Pesquisa aponta áreas prioritárias para restauração da vegetação nativa do Brasil

A regeneração de 30% dos 76 milhões de hectares mapeados nos seis biomas poderia aumentar a disponibilidade de hábitat para mais de 11 mil espécies animais e vegetais, além de ajudar a mitigar as mudanças do clima

Cecropia distachya na Amazônia: as embaúbas são espécies pioneiras na regeneração

André Giles / UFSC

O novo Plano Nacional de Recuperação da Vegetação Nativa (Planaveg), lançado em dezembro pelo Ministério do Meio Ambiente e Mudança do Clima (MMA), atualizou as estratégias brasileiras para alcançar a meta de recuperar 12 milhões de hectares (ha) de vegetação nativa até 2030. O compromisso foi assumido no Acordo de Paris, tratado internacional assinado por 195 países em 2016 que prevê medidas para conter os impactos das mudanças climáticas e limitar o aquecimento global abaixo de 2 graus Celsius.

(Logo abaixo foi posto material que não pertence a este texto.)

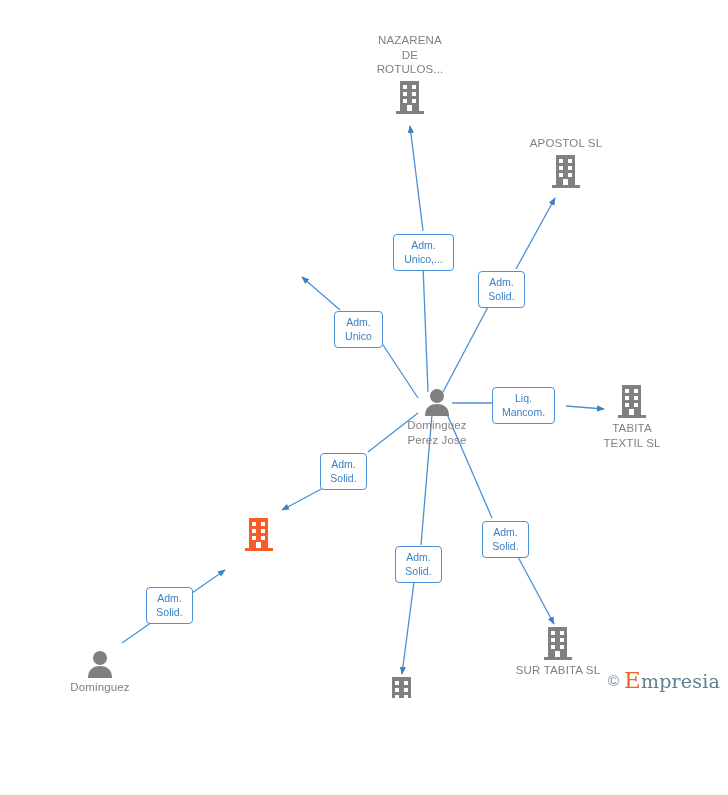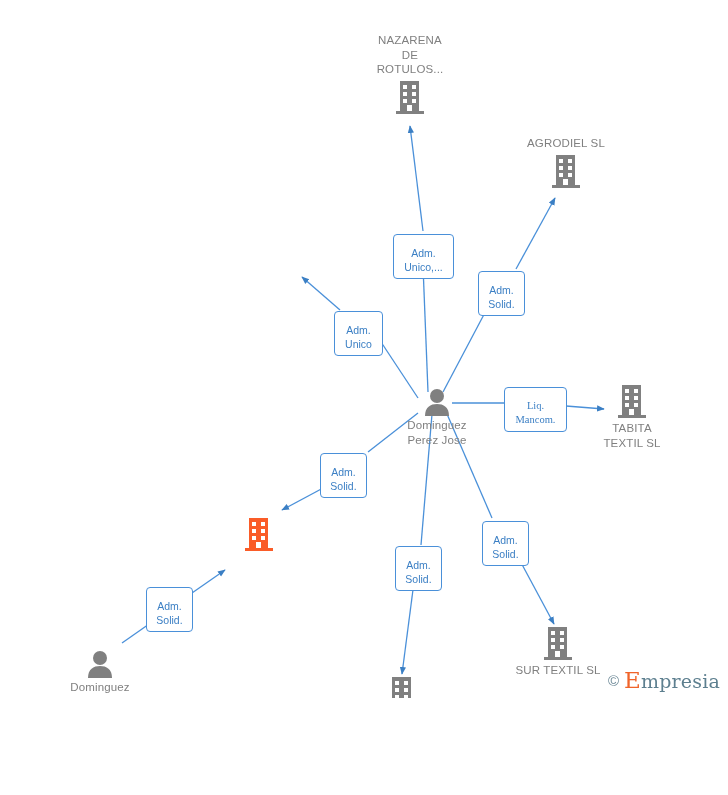--- a/index.html
+++ b/index.html
@@ -54,21 +54,21 @@
   .edge-label {
     position: absolute;
     z-index: 4;
     background: #ffffff;
     border: 1px solid #4a90d9;
     border-radius: 4px;
     color: #3b7fc4;
     font-size: 10.5px;
     line-height: 14px;
     text-align: center;
-    padding: 11px 6px 4px 6px;
+    padding: 3px 6px 4px 6px;
     white-space: pre-line;
     box-sizing: border-box;
   }
 
   
   #watermark {
     position: absolute;
     right: 8px;
     bottom: 6px;
     z-index: 6;
@@ -161,21 +161,21 @@
         <rect x="17" y="13" width="4" height="4" fill="#ffffff"></rect>
         <rect x="8" y="20" width="4" height="4" fill="#ffffff"></rect>
         <rect x="17" y="20" width="4" height="4" fill="#ffffff"></rect>
         <rect x="12" y="26" width="5" height="6" fill="#ffffff"></rect>
       </svg>
     </span>
   </div>
 
 
   <div class="node company label-above" style="left:566px; top:136px;">
-    <span class="label">AGRODIEL SL</span>
+    <span class="label">APOSTOL SL</span>
     <span class="glyph">
       <svg width="30" height="36" viewBox="0 0 30 36" xmlns="http://www.w3.org/2000/svg">
         <rect x="5" y="2" width="19" height="30" fill="#808080"></rect>
         <rect x="1" y="32" width="28" height="3" fill="#808080"></rect>
         <rect x="8" y="6" width="4" height="4" fill="#ffffff"></rect>
         <rect x="17" y="6" width="4" height="4" fill="#ffffff"></rect>
         <rect x="8" y="13" width="4" height="4" fill="#ffffff"></rect>
         <rect x="17" y="13" width="4" height="4" fill="#ffffff"></rect>
         <rect x="8" y="20" width="4" height="4" fill="#ffffff"></rect>
         <rect x="17" y="20" width="4" height="4" fill="#ffffff"></rect>
@@ -209,21 +209,21 @@
         <rect x="1" y="32" width="28" height="3" fill="#808080"></rect>
         <rect x="8" y="6" width="4" height="4" fill="#ffffff"></rect>
         <rect x="17" y="6" width="4" height="4" fill="#ffffff"></rect>
         <rect x="8" y="13" width="4" height="4" fill="#ffffff"></rect>
         <rect x="17" y="13" width="4" height="4" fill="#ffffff"></rect>
         <rect x="8" y="20" width="4" height="4" fill="#ffffff"></rect>
         <rect x="17" y="20" width="4" height="4" fill="#ffffff"></rect>
         <rect x="12" y="26" width="5" height="6" fill="#ffffff"></rect>
       </svg>
     </span>
-    <span class="label">SUR TEXTIL  SL</span>
+    <span class="label">SUR TABITA  SL</span>
   </div>
 
   <div class="node company" style="left:402px; top:675px;">
     <span class="glyph">
       <svg width="30" height="36" viewBox="0 0 30 36" xmlns="http://www.w3.org/2000/svg">
         <rect x="5" y="2" width="19" height="30" fill="#808080"></rect>
         <rect x="1" y="32" width="28" height="3" fill="#808080"></rect>
         <rect x="8" y="6" width="4" height="4" fill="#ffffff"></rect>
         <rect x="17" y="6" width="4" height="4" fill="#ffffff"></rect>
         <rect x="8" y="13" width="4" height="4" fill="#ffffff"></rect>
@@ -276,21 +276,21 @@
 
   <div class="edge-label" style="left:393px; top:234px; width:61px;">Adm.
 Unico,...</div>
 
   <div class="edge-label" style="left:334px; top:311px; width:49px;">Adm.
 Unico</div>
 
   <div class="edge-label" style="left:478px; top:271px; width:47px;">Adm.
 Solid.</div>
 
-  <div class="edge-label" style="left:504px; top:387px; width:63px;font-family:Liberation Serif, serif;">Liq.
+  <div class="edge-label" style="left:492px; top:387px; width:63px;">Liq.
 Mancom.</div>
 
   <div class="edge-label" style="left:482px; top:521px; width:47px;">Adm.
 Solid.</div>
 
   <div class="edge-label" style="left:395px; top:546px; width:47px;">Adm.
 Solid.</div>
 
   <div class="edge-label" style="left:320px; top:453px; width:47px;">Adm.
 Solid.</div>

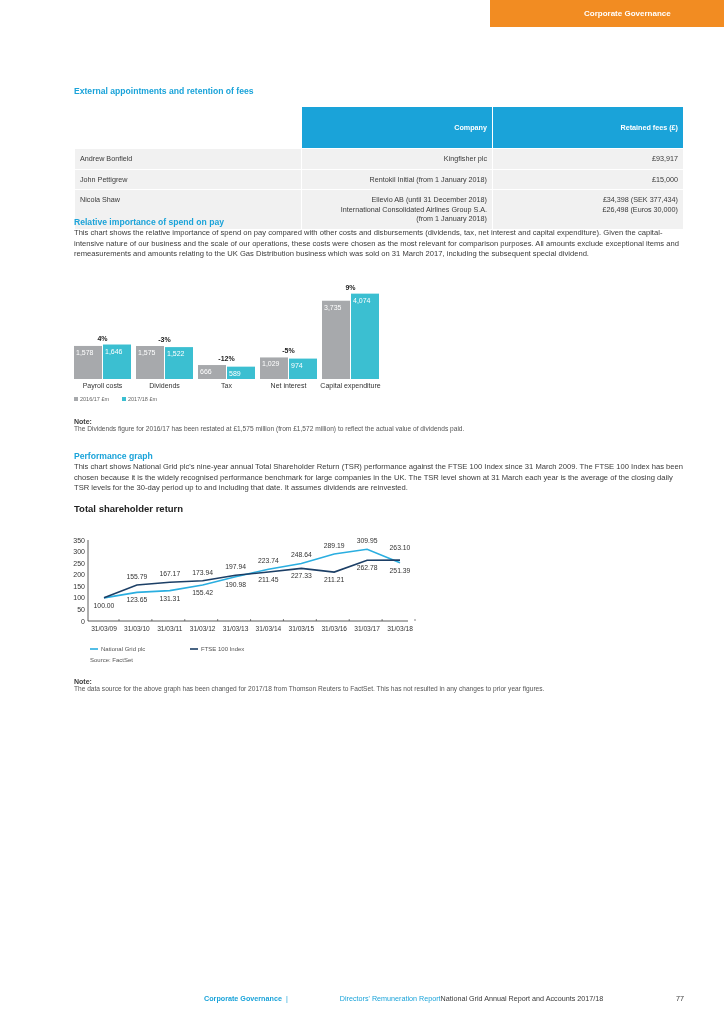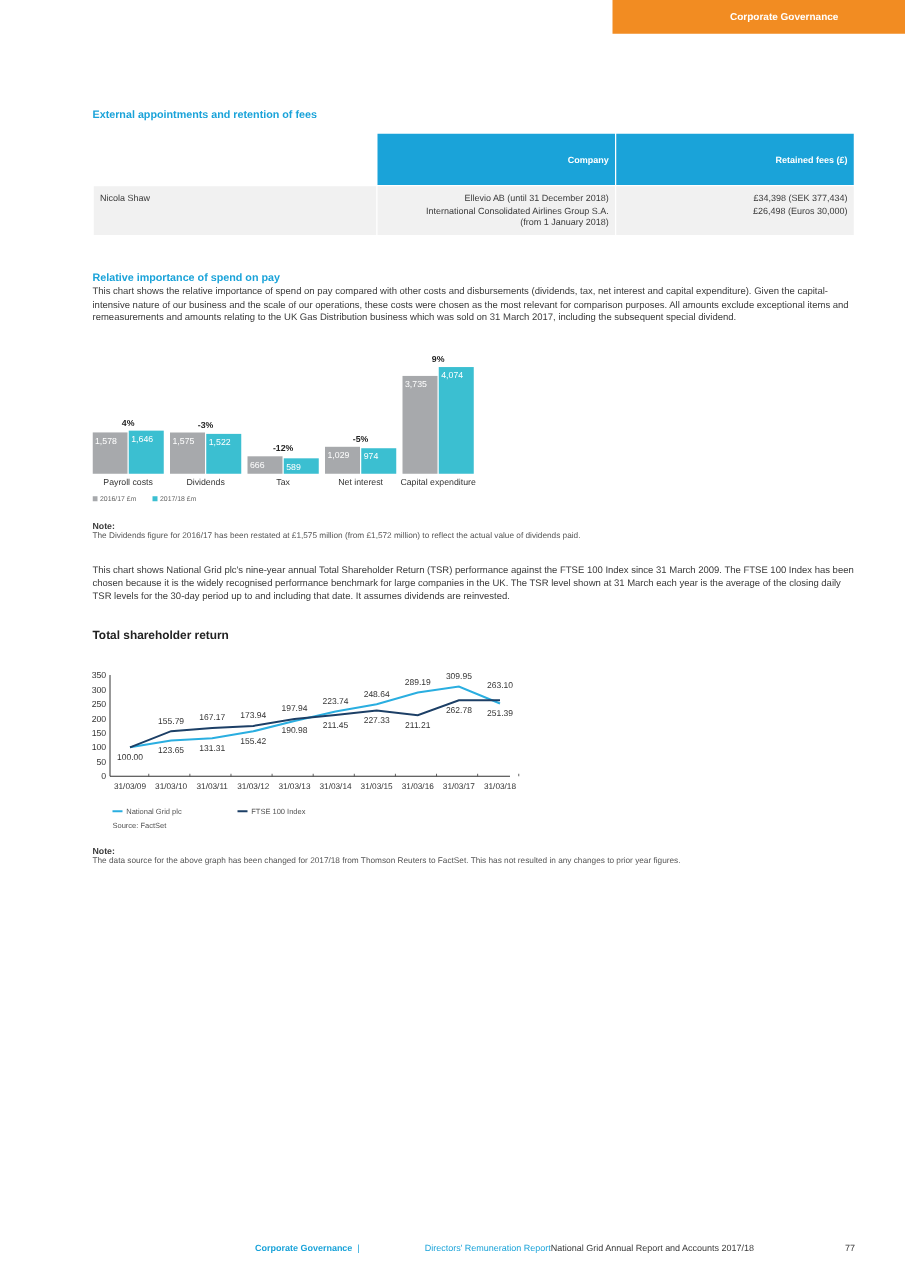--- a/index.html
+++ b/index.html
@@ -44,20 +44,38 @@
   <table class="fees">
     <thead>
       <tr>
         <th class="blank"></th>
         <th>Company</th>
         <th>Retained fees (£)</th>
       </tr>
     </thead>
     <tbody id="fees-body">
         <tr>
+          <td class="name">Andrew Bonfield</td>
+          <td class="company">
+            <div>Kingfisher plc</div>
+          </td>
+          <td class="fee">
+            <div>£93,917</div>
+          </td>
+        </tr>
+        <tr>
+          <td class="name">John Pettigrew</td>
+          <td class="company">
+            <div>Rentokil Initial (from 1 January 2018)</div>
+          </td>
+          <td class="fee">
+            <div>£15,000</div>
+          </td>
+        </tr>
+        <tr>
           <td class="name">Nicola Shaw</td>
           <td class="company">
             <div>Ellevio AB (until 31 December 2018)</div>
             <div>International Consolidated Airlines Group S.A.</div>
             <div>(from 1 January 2018)</div>
           </td>
           <td class="fee">
             <div>£34,398 (SEK 377,434)</div>
             <div>£26,498 (Euros 30,000)</div>
           </td>
@@ -107,20 +125,21 @@
     <rect x="48" y="115" width="4" height="4" fill="#3bbfd1"></rect>
     <text x="54" y="119" font-size="5.5" fill="#666">2017/18 £m</text>
   </svg>
 
 <div class="note1">
   <div class="note-label">Note:</div>
   <div class="note-text">The Dividends figure for 2016/17 has been restated at £1,575 million (from £1,572 million) to reflect the actual value of dividends paid.</div>
 </div>
 
 <div class="perf-section">
+  <h2>Performance graph</h2>
   <p class="body">This chart shows National Grid plc's nine-year annual Total Shareholder Return (TSR) performance against the FTSE 100 Index since 31 March 2009. The FTSE 100 Index has been chosen because it is the widely recognised performance benchmark for large companies in the UK. The TSR level shown at 31 March each year is the average of the closing daily TSR levels for the 30-day period up to and including that date. It assumes dividends are reinvested.</p>
 </div>
 
 <div class="tsr-title">Total shareholder return</div>
 <svg class="tsr-chart" id="tsr-chart" viewBox="0 0 360 150" width="360" height="150">
     <line x1="28" y1="20" x2="28" y2="101" stroke="#333" stroke-width="0.8"></line>
     <line x1="28" y1="101" x2="348" y2="101" stroke="#333" stroke-width="0.8"></line>
     <text x="25" y="103.5" font-size="7" fill="#333" text-anchor="end">0</text>
     <text x="25" y="91.92857142857143" font-size="7" fill="#333" text-anchor="end">50</text>
     <text x="25" y="80.35714285714286" font-size="7" fill="#333" text-anchor="end">100</text>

Segundo o Planaveg 2025-2028, serão combinadas quatro “estratégias transversais” (monitoramento, fomento à cadeia produtiva, financiamento e pesquisa) com “arranjos de implementação”, que preveem a recuperação da vegetação nativa em áreas de preservação permanente, reserva legal e uso restrito, além de áreas públicas e propriedades rurais de baixa produtividade.

A bióloga Rita Mesquita, secretária de Biodiversidade, Florestas e Direitos Animais do MMA, defende o resgate da diversidade de espécies, de processos ecológicos e de serviços ambientais para evitar a perda da capacidade do sistema natural de responder a impactos futuros, como os provocados pelas mudanças do clima. “Para isso, é muito importante ter boas informações sobre todos os biomas, porque cada ecossistema vai seguir uma trajetória diferente, típica daquele lugar”, enfatiza, sobre o comportamento na regeneração.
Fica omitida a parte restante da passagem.